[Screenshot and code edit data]
_ _ _ _ _ _ _
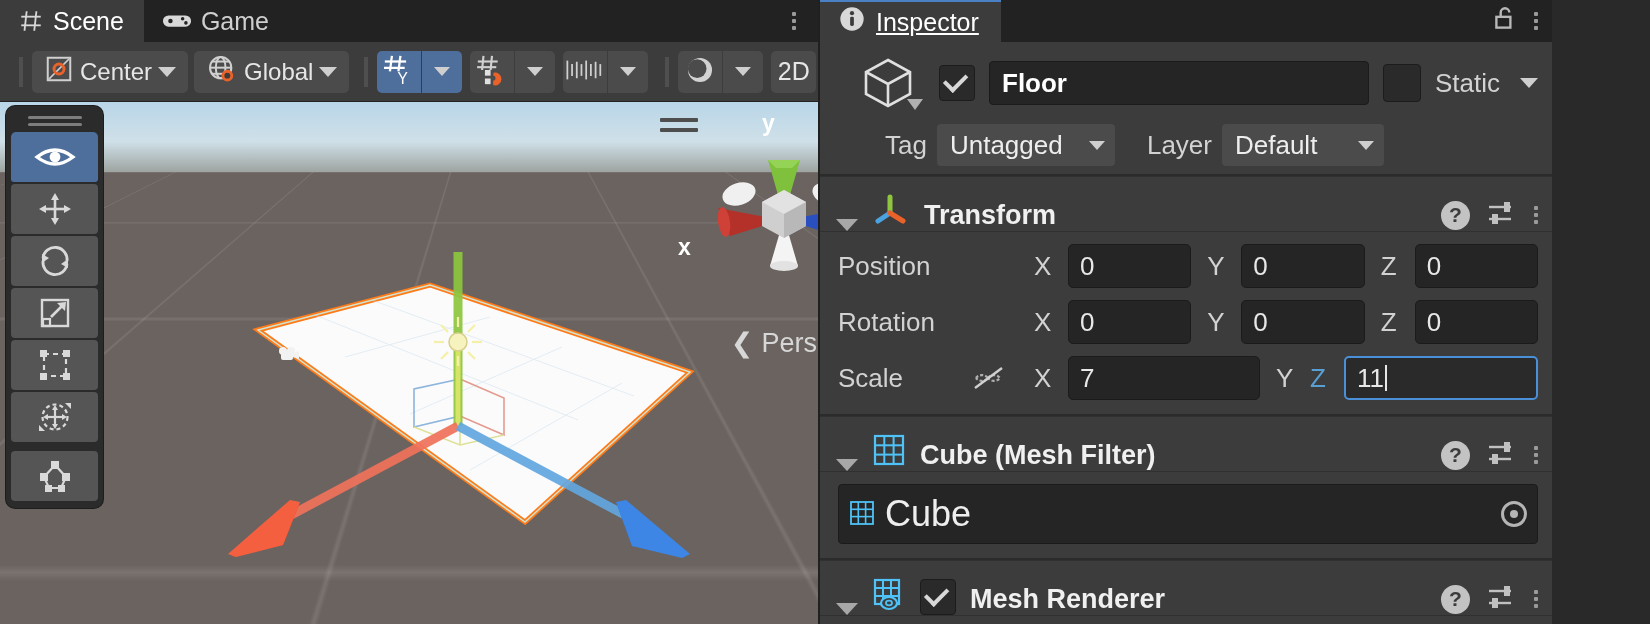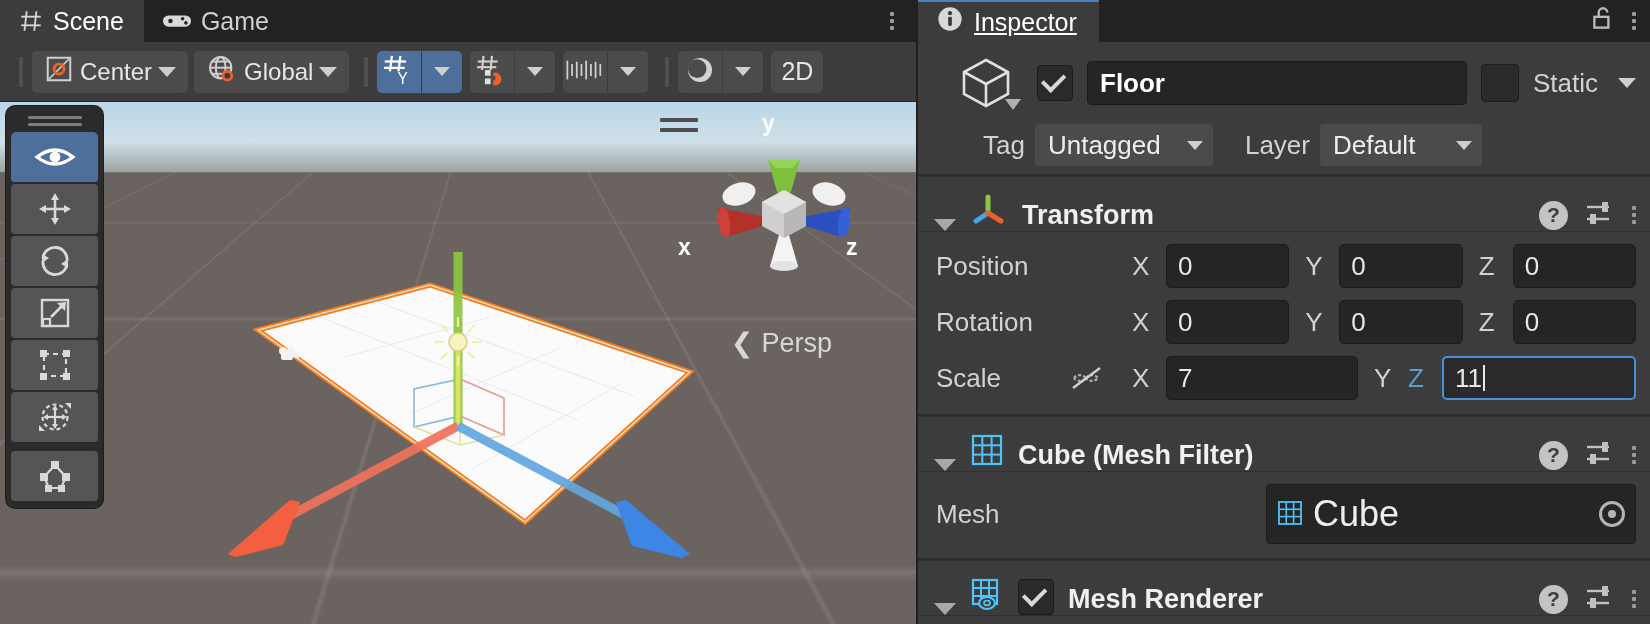--- a/index.html
+++ b/index.html
@@ -9,7 +9,7 @@
   .app { position:relative; width:1650px; height:624px; display:flex; }
 
   
-  .scene-panel { position:relative; width:916px; height:624px; background:#383838; overflow:hidden; }
+  .scene-panel { position:relative; width:818px; height:624px; background:#383838; overflow:hidden; }
 
   .tabbar { position:relative; height:42px; background:#222222; display:flex; align-items:stretch; }
   .tab { display:flex; align-items:center; gap:9px; padding:0 20px 0 18px; font-size:25px; color:#cfcfcf; position:relative; }

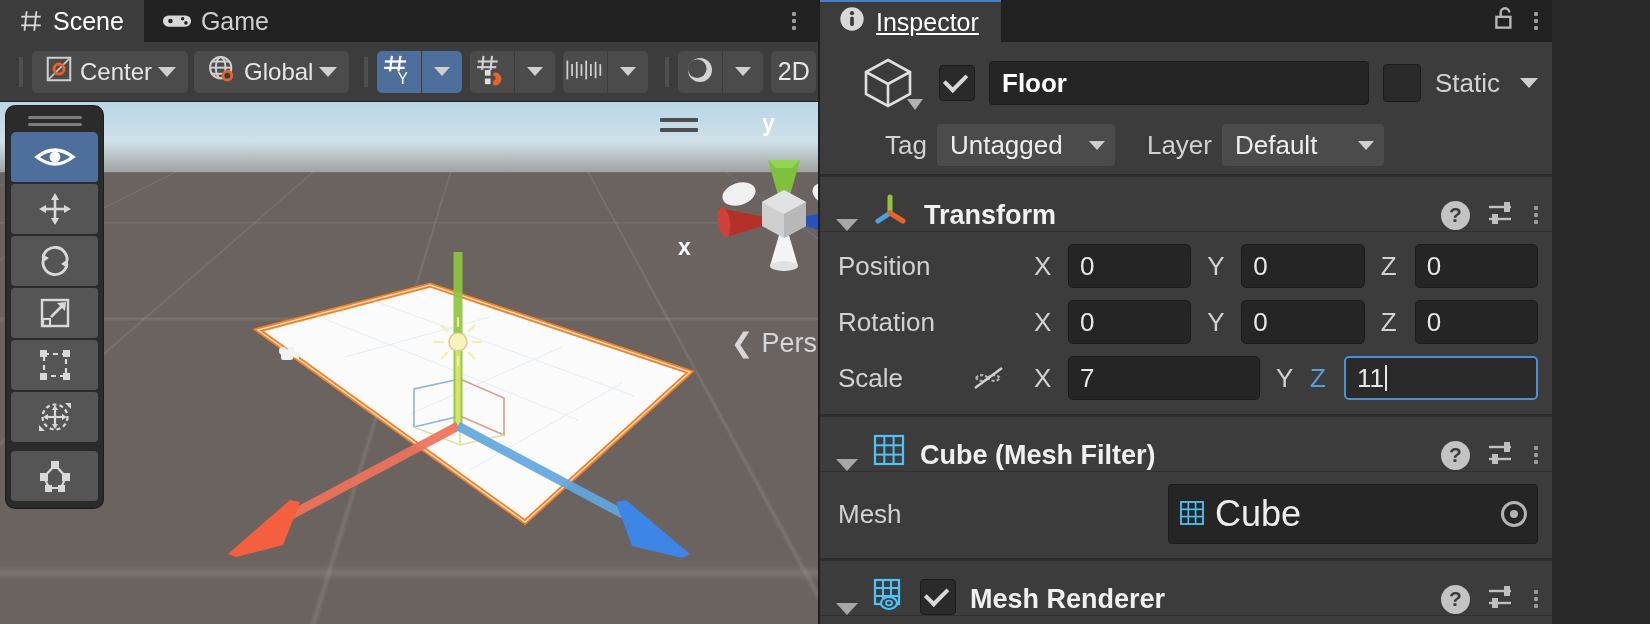--- a/index.html
+++ b/index.html
@@ -622,7 +622,6 @@
 
       <div class="sect-body">
         <div class="prop-row">
-          <span class="prop-label" style="width:330px;">Mesh</span>
           <span class="objfield" style="margin-right:0;">
             <span>
               <svg width="26" height="26" viewBox="0 0 26 26">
_ _ _ _ _ _ _
__Work order__: Skipping any pictures, copy the entries exactly as they appear.

__Solution to the problem__:
--- a/index.html
+++ b/index.html
@@ -9,7 +9,7 @@
   .app { position:relative; width:1650px; height:624px; display:flex; }
 
   
-  .scene-panel { position:relative; width:916px; height:624px; background:#383838; overflow:hidden; }
+  .scene-panel { position:relative; width:818px; height:624px; background:#383838; overflow:hidden; }
 
   .tabbar { position:relative; height:42px; background:#222222; display:flex; align-items:stretch; }
   .tab { display:flex; align-items:center; gap:9px; padding:0 20px 0 18px; font-size:25px; color:#cfcfcf; position:relative; }

--- a/index.html
+++ b/index.html
@@ -622,7 +622,6 @@
 
       <div class="sect-body">
         <div class="prop-row">
-          <span class="prop-label" style="width:330px;">Mesh</span>
           <span class="objfield" style="margin-right:0;">
             <span>
               <svg width="26" height="26" viewBox="0 0 26 26">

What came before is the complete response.